- _WORK REQUIRED_
Look at each line below and tally those holding "periods"; answer with that figure and nothing else.

- _RECORDS PROVIDED_
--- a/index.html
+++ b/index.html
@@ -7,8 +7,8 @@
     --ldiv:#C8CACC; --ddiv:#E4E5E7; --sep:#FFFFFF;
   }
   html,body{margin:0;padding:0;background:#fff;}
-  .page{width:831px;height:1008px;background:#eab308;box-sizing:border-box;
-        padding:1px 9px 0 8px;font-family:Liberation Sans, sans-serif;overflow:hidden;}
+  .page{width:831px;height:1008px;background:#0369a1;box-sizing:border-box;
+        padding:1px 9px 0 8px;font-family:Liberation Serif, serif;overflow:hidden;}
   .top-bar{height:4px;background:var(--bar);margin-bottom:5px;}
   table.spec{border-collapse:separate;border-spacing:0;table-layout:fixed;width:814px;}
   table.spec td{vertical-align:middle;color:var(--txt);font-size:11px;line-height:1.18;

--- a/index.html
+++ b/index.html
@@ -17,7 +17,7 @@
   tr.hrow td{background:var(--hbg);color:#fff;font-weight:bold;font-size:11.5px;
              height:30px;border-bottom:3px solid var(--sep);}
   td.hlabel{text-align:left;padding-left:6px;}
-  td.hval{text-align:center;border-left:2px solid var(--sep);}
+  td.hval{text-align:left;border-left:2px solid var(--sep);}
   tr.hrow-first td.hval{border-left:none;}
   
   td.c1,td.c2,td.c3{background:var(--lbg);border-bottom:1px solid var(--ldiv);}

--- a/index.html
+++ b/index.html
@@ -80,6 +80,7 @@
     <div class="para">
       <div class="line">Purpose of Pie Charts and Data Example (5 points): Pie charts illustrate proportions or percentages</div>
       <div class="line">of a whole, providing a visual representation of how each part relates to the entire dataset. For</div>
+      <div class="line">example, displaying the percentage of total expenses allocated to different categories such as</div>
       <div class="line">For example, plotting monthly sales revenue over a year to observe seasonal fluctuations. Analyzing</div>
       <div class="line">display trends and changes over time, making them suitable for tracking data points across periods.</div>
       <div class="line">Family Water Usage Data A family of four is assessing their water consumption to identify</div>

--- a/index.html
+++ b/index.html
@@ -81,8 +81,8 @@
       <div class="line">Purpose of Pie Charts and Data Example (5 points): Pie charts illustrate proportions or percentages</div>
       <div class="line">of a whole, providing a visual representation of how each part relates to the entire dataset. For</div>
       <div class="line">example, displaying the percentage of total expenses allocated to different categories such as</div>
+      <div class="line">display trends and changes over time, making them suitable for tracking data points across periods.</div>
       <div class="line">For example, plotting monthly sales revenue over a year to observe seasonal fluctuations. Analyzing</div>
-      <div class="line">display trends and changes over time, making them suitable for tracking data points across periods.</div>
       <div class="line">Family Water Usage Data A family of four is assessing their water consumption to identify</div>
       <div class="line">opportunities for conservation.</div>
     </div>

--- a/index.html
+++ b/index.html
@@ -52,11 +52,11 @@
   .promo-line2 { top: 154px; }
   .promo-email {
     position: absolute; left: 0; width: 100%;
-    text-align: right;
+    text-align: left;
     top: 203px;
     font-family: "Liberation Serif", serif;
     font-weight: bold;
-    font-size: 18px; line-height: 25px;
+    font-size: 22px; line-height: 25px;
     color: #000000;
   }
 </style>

- _EXERCISE ANSWER_
3